5870x2?

Page 6 - Seeking answers? Join the Tom's Hardware community: where nearly two million members share solutions and discuss the latest tech.
For me, this idea if Ati is cool and all, but would the games be written to take advantage of the new technology? This can easily be seen from the eyes of sli and crossfire as not all the games benefit from either one.

Also, will the drivers be able to command such a beast (4 cores)? I only hope that it wouldn't be another 4850x2 (bad everything).
 
its down to how the processors will be optimised for running typical graphics applications. hard to say without actually looking at some of the computationally expensive algorithms used in computer graphics, and then looking at how they'd run on either parallel architecture. so i'll refrain from resorting to conjecture.

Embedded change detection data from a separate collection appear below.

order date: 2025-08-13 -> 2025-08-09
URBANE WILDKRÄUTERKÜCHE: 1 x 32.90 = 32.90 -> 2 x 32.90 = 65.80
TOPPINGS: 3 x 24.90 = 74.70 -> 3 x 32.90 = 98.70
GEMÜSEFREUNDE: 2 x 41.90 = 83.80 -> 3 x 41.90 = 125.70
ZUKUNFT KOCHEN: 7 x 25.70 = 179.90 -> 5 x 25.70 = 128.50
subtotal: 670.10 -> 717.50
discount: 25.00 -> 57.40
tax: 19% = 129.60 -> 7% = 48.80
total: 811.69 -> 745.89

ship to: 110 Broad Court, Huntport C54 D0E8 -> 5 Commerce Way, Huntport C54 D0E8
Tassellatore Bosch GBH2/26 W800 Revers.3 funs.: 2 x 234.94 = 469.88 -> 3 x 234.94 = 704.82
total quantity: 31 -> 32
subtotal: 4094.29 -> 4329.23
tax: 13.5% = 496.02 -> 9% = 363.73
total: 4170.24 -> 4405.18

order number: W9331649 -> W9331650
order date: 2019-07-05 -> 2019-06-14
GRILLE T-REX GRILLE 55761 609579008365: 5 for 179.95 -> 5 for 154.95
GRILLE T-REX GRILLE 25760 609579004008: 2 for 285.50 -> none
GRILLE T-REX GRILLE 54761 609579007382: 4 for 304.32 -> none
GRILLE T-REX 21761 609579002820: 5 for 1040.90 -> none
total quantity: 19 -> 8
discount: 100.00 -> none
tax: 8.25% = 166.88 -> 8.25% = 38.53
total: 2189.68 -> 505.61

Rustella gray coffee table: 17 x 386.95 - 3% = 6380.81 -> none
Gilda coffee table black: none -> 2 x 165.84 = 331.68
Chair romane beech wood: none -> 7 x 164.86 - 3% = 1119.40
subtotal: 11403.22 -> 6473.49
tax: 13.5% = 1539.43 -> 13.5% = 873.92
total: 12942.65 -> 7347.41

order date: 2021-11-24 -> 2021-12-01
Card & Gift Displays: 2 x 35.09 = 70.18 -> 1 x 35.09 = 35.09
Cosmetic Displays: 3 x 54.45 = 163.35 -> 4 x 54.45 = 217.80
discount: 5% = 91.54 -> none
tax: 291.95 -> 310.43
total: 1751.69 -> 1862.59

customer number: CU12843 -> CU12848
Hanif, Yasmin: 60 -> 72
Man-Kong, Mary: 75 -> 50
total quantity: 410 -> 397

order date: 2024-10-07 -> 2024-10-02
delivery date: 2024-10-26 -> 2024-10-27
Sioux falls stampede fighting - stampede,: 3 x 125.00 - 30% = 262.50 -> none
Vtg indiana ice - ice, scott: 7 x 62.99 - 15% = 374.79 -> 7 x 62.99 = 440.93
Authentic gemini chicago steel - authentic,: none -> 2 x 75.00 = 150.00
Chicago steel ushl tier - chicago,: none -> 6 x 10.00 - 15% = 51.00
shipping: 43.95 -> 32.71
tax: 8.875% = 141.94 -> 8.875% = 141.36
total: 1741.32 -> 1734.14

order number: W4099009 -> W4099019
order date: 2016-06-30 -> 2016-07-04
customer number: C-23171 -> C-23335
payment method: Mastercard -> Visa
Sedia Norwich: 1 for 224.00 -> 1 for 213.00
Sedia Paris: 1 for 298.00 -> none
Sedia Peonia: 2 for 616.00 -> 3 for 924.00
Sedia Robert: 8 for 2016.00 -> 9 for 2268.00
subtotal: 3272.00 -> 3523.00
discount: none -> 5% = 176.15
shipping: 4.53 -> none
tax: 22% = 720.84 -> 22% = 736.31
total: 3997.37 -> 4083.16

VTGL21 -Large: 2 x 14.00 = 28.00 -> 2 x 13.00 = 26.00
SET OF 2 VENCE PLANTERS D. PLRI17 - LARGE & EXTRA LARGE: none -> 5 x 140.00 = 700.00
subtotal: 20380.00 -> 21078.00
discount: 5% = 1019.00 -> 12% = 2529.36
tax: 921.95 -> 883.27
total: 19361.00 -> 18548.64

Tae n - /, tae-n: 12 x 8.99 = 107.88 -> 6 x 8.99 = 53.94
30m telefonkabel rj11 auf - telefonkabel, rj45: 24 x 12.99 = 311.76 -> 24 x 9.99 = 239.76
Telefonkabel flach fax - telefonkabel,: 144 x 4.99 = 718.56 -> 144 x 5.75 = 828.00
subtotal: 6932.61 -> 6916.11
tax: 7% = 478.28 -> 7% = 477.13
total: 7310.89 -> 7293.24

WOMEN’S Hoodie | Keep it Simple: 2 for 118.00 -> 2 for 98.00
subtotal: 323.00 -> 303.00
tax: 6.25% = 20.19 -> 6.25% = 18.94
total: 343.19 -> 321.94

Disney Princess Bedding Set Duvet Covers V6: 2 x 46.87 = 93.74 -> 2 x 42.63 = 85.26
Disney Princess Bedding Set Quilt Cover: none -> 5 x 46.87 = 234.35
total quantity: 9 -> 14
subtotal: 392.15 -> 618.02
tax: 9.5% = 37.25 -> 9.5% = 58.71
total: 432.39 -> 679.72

but at any rate having your unified shaders split across multiple cores will lower performance rather than increase it -- though whether the difference is immeasurably small or substantial enough to have an impact remains to be seen. if they go for multicore architectures a number of issues can arise in such a scenario, as the cores now how to communicate over the bus rather than directly with each other. and all your typical multiprocessor architectural considerations come into play. that can bring up typical concurrency issues including synchronisation, mutual exclusion, timing, prioritisng use of the bus, capability for disabling the bus, issues related to management of shared memory. multi cores may also require the use of shared memory + common memory or some such related scheme.

but using additional cores will often be the cheaper, easier choice.

NVIDIA's strategy when it comes to building GPUs seems to favour a single powerful monolithic design. while ATI seems to want to compete by using multiple weaker designs instead of monolithic designs. both techniques could be considered equivalent as far as performance goes. but i wouldn't expect there to be a big advantage in a multicore design, nor get overly excited by it.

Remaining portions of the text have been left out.